- Standing in 1906
- Born: 1 September 1873 London, England
- Died: 24 February 1937 (aged 63) Hollywood Hills, California, U.S.
- Years active: 1895–1937^{[citation needed]}
- Spouses: Isabelle Urquhart (m. 1893; div. 1899/1900); Blanche Burton (m. 19??; div. 19??^{[dubious – discuss]}); Dorothy Hammond (m. 1907^{[dubious – discuss]});
- Children: 3, including Kay Hammond
- Parent: Herbert Standing (father)
- Relatives: Jack Standing (brother); Percy Standing (brother); Wyndham Standing (brother); John Standing (grandson);

= Guy Standing (actor) =

British actor (1873–1937)

Sir Guy Standing (1 September 1873 – 24 February 1937) was an English-American actor. After fighting in the British Navy in World War I, he became a noted actor in theater and then subsequently in pre-code Hollywood. He is known mainly for his roles playing authority figures, such as Colonel Stone in Lives of a Bengal Lancer. He was the son of Herbert Standing, and a member of the Standing family of actors.

== Biography ==

Standing was born on 1 September 1873 in London. He was the son of Herbert Standing (1846–1923), a noted actor from the stage and in silent films, and a nephew of the operatic baritone William T. Carleton. In the 1891 census, he was registered as a stage actor in London. In 1892, he came to New York, where he had his first notable stage appearance in November 1892 at Koster & Bial's Music Hall, alongside Mrs. Bernard Beere. He joined Loie Fuller's theatre company. In 1893, Standing was hired by Charles Frohman with whom he went on tour, starring in Sowing the Wind. In 1897, he appeared in The Little Minister. He worked on Broadway from 1897 to 1899, where he became a favourite with audiences. In 1907, he was joint star alongside Theodore Roberts in The Right of Way at Wallack's Theatre on Broadway. By 1910, Standing had become a well-known stage actor.

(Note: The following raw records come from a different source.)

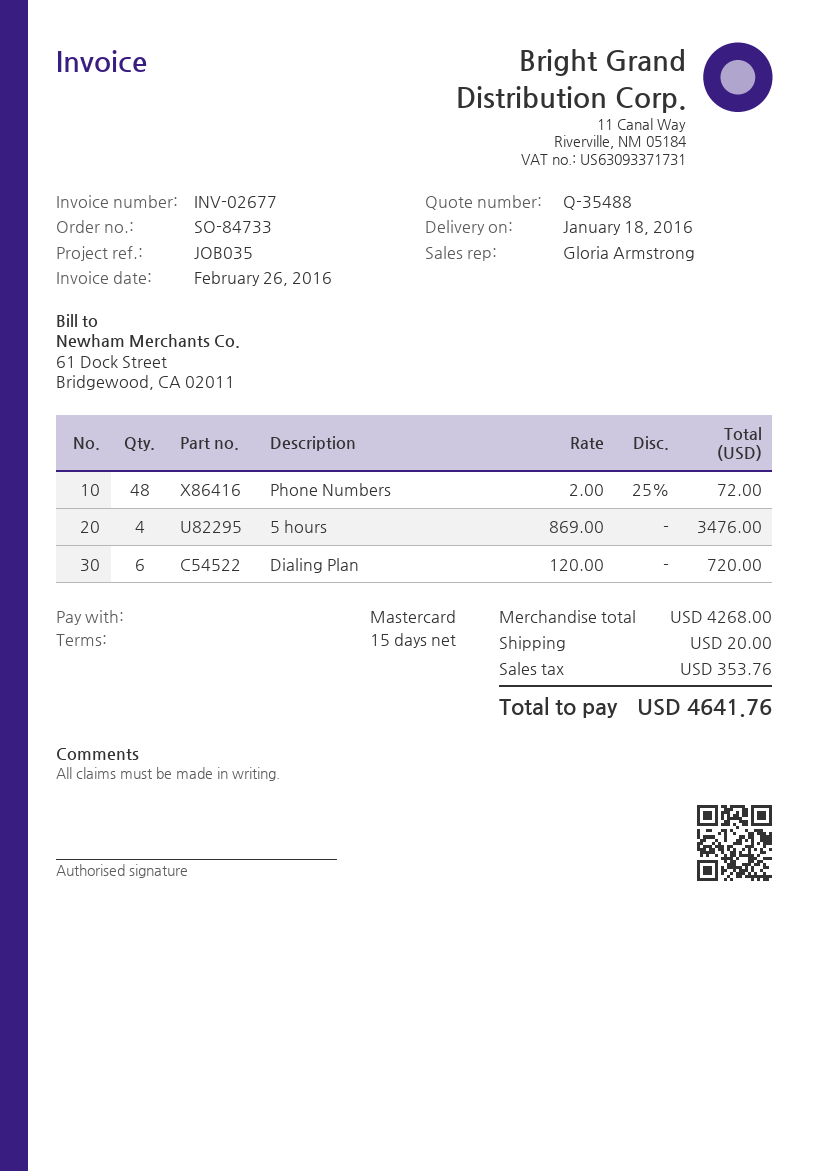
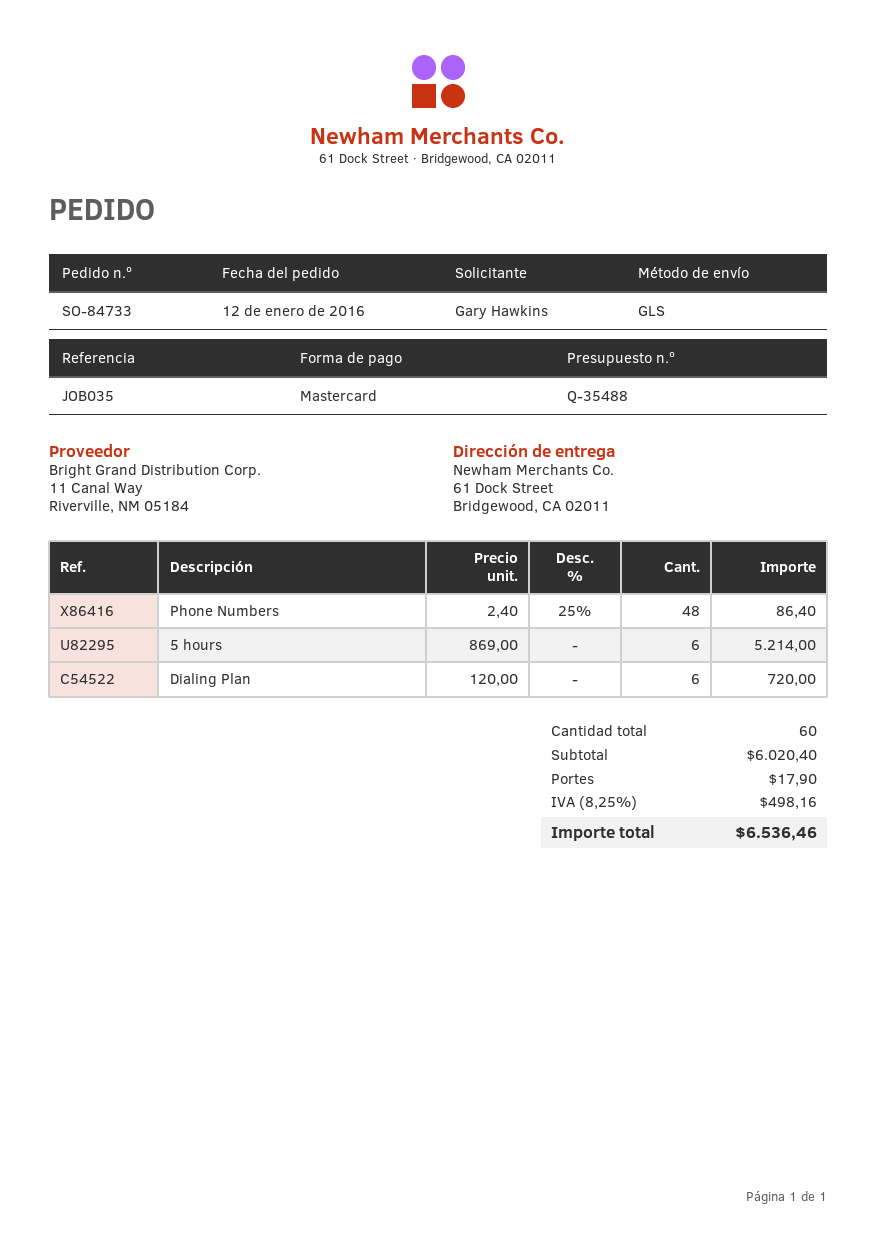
Phone Numbers: 48 x 2.00 - 25% = 72.00 -> 48 x 2.40 - 25% = 86.40
5 hours: 4 x 869.00 = 3476.00 -> 6 x 869.00 = 5214.00
subtotal: 4268.00 -> 6020.40
shipping: 20.00 -> 17.90
tax: 353.76 -> 498.16
total: 4641.76 -> 6536.46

In 1911, Standing lived in Chelsea, London. Throughout the First World War, he served in the Royal Naval Volunteer Reserve, reaching the rank of commander. He was seconded to MI6, but transferred to the Ministry of Information in December 1917. In 1918, he was part of the British War Mission to the United States. For this service, he was made a Commander of the Order of the British Empire (CBE) in 1918 and raised to Knight Commander (KBE) in the 1919 New Year Honours.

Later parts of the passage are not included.